Early-life immune challenges and inflammation are risk factors for a range of developmental disorders. During the course of a study examining interactions between the common antipyretic acetaminophen (APAP; paracetamol) and interleukin-1β (IL-1β)-induced inflammation in neonatal mice we observed that subcutaneous (s.c.) injection of IL-1β often leads to significantly shorter, blunt-tipped tails. Three times during early development, on postnatal day 5 (P5), P8, and P11, C57BL/6J pups were given s.c. injection of either .2 μg/kg IL-1β or 5 cc/kg injection of saline vehicle followed, after a 45 min delay, by a second injection, of either 103.9 mg/kg APAP or saline. IL-1β was observed to reduce tail length-via a blunting of the tail tip-in treated vs. untreated mice, an effect that was significant as early as P11 and persisted through the end of the study (~P74).

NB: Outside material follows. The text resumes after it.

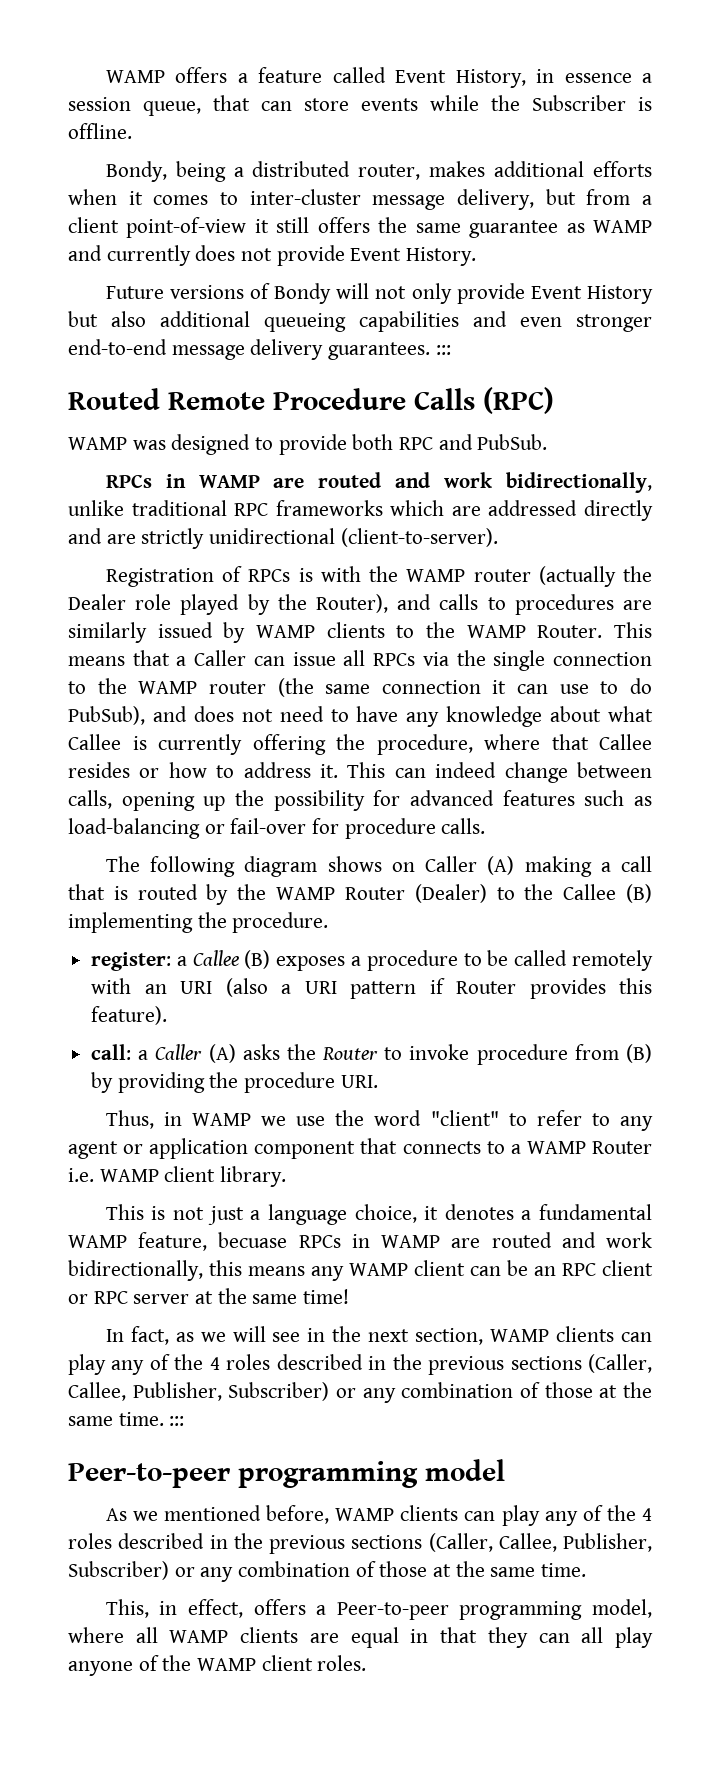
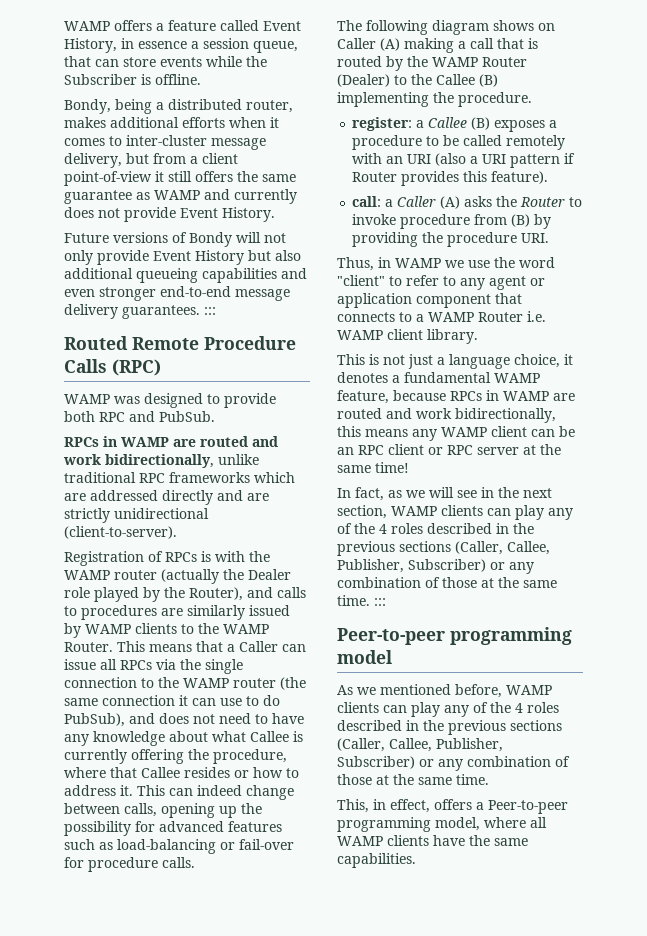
[218,1232,288,1248] becuase -> [393,390,446,401] because
[309,1627,654,1648] [68,1655,367,1676] are equal in that they can all play anyone of the WAMP client roles. -> [433,835,528,846] [337,853,416,868] have the same capabilities.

Interestingly, IL-1β-induced tail blunting was significantly lessened by APAP, an interaction that may have occurred as a result of the opposing actions of APAP and IL-1β on cyclooxygenase-2. Although this specific hypothesis and the mechanisms underlying the effects of IL-1β on tail length require further study, they add to the literature suggesting that IL-1β may be a critical mediator of specific adverse effects of early-life inflammation.